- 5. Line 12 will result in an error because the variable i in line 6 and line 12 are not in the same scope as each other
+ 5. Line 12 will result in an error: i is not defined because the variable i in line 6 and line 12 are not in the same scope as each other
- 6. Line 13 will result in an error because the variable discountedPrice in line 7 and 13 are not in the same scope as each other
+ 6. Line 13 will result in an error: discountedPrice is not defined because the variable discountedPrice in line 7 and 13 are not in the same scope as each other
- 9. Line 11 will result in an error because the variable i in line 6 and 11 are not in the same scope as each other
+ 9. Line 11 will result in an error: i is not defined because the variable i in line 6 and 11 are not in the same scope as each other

◇ ◇ ◇

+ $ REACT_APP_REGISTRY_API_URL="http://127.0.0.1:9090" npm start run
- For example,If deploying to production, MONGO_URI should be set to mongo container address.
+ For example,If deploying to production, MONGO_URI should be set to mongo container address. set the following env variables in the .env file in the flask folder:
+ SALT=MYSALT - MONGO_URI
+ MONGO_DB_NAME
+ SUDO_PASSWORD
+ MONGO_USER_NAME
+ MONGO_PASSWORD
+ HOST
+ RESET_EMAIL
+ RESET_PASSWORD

◇ ◇ ◇

Your assignment -> Reproduce exactly, and only, the part of the listing above that begins at the line with "- 6. Line 13" and goes on through the line with "11 will result in an error: i".

Written reply ->
- 6. Line 13 will result in an error because the variable discountedPrice in line 7 and 13 are not in the same scope as each other
+ 6. Line 13 will result in an error: discountedPrice is not defined because the variable discountedPrice in line 7 and 13 are not in the same scope as each other
- 9. Line 11 will result in an error because the variable i in line 6 and 11 are not in the same scope as each other
+ 9. Line 11 will result in an error: i is not defined because the variable i in line 6 and 11 are not in the same scope as each other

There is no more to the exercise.